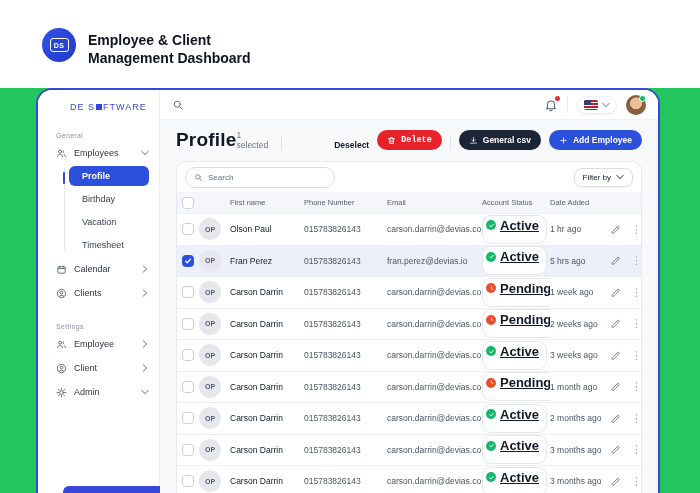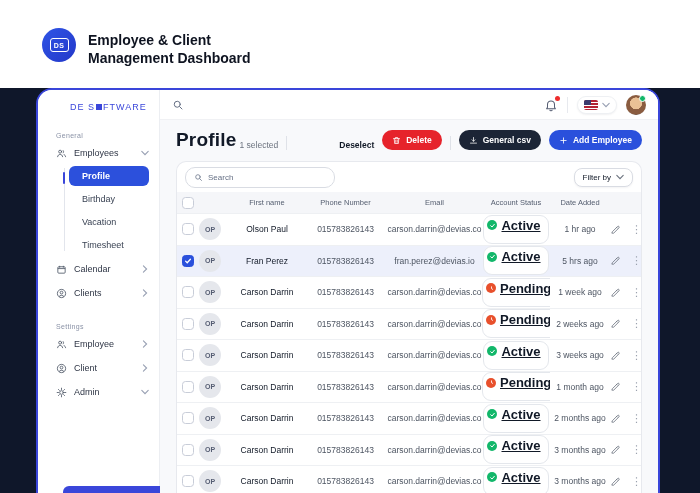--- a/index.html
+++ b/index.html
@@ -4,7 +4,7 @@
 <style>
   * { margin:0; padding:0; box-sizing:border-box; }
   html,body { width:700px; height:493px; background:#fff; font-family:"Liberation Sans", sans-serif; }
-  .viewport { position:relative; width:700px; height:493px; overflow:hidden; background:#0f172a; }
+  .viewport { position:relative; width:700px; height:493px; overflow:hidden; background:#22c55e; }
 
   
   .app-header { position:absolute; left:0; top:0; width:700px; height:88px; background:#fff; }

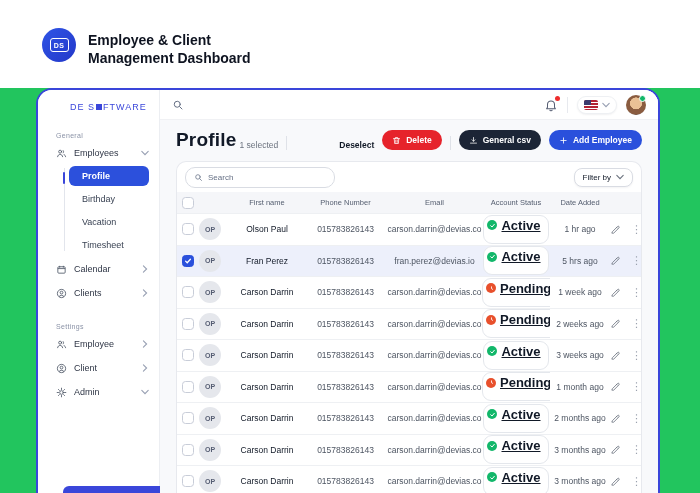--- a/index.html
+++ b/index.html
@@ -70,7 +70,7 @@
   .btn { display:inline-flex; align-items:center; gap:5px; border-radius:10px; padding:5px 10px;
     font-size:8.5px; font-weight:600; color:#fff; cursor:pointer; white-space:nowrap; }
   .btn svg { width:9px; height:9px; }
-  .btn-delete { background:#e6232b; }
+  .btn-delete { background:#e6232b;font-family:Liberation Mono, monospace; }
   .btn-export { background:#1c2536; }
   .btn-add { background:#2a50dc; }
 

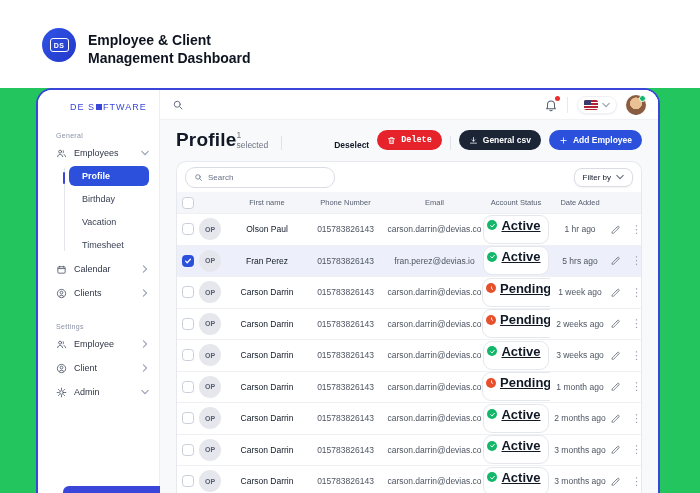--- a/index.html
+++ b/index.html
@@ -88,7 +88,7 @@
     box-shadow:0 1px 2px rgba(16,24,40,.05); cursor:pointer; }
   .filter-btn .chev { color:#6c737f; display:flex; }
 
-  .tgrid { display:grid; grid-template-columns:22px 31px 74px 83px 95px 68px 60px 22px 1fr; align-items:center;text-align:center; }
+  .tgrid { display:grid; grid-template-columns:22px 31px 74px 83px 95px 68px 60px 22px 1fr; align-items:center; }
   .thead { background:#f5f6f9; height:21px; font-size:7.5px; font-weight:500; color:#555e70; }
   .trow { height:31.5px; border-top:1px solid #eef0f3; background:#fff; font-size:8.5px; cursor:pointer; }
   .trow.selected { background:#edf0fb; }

----

All of the lines above that carry the string "pointer" need to be found and copied.

▶ [Answer to this task]:
     font-size:8.5px; font-weight:600; color:#fff; cursor:pointer; white-space:nowrap; }
     box-shadow:0 1px 2px rgba(16,24,40,.05); cursor:pointer; }
   .trow { height:31.5px; border-top:1px solid #eef0f3; background:#fff; font-size:8.5px; cursor:pointer; }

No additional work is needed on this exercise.